L’argent du cercueil
Depuis le début de la guerre, la Russie promet des indemnités aux familles des soldats tués au front. Ce dispositif, présenté comme une garantie pour les proches des recrues, prévoit des montants compris entre 5 et 8 millions de roubles, soit environ entre 50 000 et 80 000 euros. Le chercheur russe Vladislav Inozemtsev estime qu’un soldat engagé et tué au combat peut au total rapporter jusqu’à 150 000 euros à sa famille.
Ce système a donné naissance à un « marché macabre en pleine expansion », selon CNN. En russe, on appelle ces sommes le grobovye, l’argent du cercueil. Des femmes, surnommées veuves noires par la presse russe, un surnom qualifié de très peu élogieux, épouseraient des soldats déjà engagés ou des hommes appelés au front peu avant leur départ, dans le seul but de percevoir ces sommes une fois veuves.
Un mariage éclair, une succession disputée
« Je ne lui ai jamais parlé. Je ne sais pas quoi lui dire, parce que j’ai immédiatement pensé à une escroquerie », raconte Maria à propos de la nouvelle épouse de son père, qu’elle n’a jamais rencontrée ni même entendu mentionner de son vivant. « Je suis toujours sous le choc et je n’arrive pas à accepter ce qui s’est passé », ajoute-t-elle.
D’autres familles se retrouvent dans des situations similaires. Dans la région de Riazan, la mère d’un soldat tué s’est opposée à la femme que son fils avait épousée dix jours seulement après leur rencontre en ligne.

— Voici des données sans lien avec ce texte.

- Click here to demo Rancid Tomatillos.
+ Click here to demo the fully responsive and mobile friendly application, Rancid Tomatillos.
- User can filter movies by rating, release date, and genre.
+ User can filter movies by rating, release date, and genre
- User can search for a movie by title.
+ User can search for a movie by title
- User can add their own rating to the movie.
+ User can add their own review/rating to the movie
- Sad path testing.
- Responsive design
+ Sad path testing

La veuve avait d’abord été reconnue comme bénéficiaire légale de l’indemnité, avant que ce statut ne soit annulé par la justice.
Certains témoignages décrivent des recrues isolées, sans famille, poussées au mariage avant leur départ au combat, parfois célébré sur le lit de mort du soldat.
Des soldats vulnérables ciblés jusque dans les hôpitaux
Une infirmière travaillant dans un hôpital militaire a été licenciée en 2025, accusée d’avoir épousé cinq soldats dont elle avait la charge, avant qu’ils ne succombent à leurs blessures, dans le but de percevoir leurs indemnités de décès.
D’autres affaires impliquent directement des membres des forces de sécurité russes. Ils sont accusés d’avoir orchestré des escroqueries en demandant à des femmes de convaincre leurs maris fraîchement recrutés de partir en missions dangereuses, en échange d’une part de l’indemnité.
Le sujet a aussi éclaboussé Marina Orlova, agente immobilière russe, après ses propos tenus dans un podcast consacré à l’immobilier, où elle expliquait qu’il suffisait désormais de trouver un homme partant servir en Ukraine, qu’il mourrait et qu’on récupérerait alors les 8 millions.
Elle y décrivait des femmes venant acheter un appartement une fois la somme en poche, ajoutant qu’elle ignorait si elles retrouvaient un mari ensuite et que ce n’était pas son problème, mais qu’en tout cas, c’était un business plan. Elle a depuis présenté ses excuses et été condamnée à des travaux d’intérêt général, comme une autre femme poursuivie pour des propos similaires.
Jusqu’à dix ans de prison envisagés
Face à la multiplication de ces affaires, des parlementaires russes réclament une répression plus sévère. Une proposition de loi évoque jusqu’à 10 ans de prison pour les autrices de ces pratiques. D’autres députés proposent, plus simplement, de ne pas verser les indemnités lorsque le mariage a été célébré après le début du conflit.
Le député Leonid Sloutski a appelé à protéger les familles des militaires contre les escrocs financiers, les fraudeurs téléphoniques et les veuves noires, estimant que ces affaires avaient atteint des proportions sérieuses. Après l’invasion à grande échelle de février 2022, les autorités avaient pourtant encouragé les jeunes recrues à se marier rapidement, avec des procédures accélérées et des cérémonies collectives diffusées à la télévision d’État.